» **Task to carry out**: Only the lines from the top of the material through the line containing "font-size: 13px ->" should be restated, each one exactly.

────────────────────

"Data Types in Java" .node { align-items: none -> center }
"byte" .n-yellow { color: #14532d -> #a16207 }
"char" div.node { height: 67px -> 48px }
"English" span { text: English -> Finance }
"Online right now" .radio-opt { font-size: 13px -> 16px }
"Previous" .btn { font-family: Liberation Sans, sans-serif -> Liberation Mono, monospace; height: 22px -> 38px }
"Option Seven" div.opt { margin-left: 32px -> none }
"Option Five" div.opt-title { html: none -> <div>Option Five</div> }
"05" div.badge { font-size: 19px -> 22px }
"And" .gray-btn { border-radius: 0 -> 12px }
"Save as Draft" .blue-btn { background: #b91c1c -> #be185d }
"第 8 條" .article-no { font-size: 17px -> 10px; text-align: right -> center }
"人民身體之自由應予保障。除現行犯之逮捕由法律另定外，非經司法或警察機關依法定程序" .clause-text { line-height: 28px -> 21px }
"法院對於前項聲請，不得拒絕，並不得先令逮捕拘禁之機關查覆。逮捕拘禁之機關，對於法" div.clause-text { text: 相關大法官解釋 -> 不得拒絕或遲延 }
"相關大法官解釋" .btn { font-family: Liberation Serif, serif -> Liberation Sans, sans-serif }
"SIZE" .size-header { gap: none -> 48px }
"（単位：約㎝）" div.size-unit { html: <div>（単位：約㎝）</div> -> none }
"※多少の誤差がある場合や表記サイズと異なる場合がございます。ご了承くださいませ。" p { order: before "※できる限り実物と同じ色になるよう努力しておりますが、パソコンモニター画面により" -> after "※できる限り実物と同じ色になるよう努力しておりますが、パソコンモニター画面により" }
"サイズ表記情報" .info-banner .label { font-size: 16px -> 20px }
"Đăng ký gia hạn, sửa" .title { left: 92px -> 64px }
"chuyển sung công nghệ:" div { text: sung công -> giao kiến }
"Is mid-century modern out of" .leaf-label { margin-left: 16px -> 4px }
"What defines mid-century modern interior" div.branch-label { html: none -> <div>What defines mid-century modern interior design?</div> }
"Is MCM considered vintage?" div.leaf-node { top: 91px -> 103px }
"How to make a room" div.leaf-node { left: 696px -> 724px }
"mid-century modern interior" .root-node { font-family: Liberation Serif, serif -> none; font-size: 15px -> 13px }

────────────────────

» **Answer to the exercise**:
"Data Types in Java" .node { align-items: none -> center }
"byte" .n-yellow { color: #14532d -> #a16207 }
"char" div.node { height: 67px -> 48px }
"English" span { text: English -> Finance }
"Online right now" .radio-opt { font-size: 13px -> 16px }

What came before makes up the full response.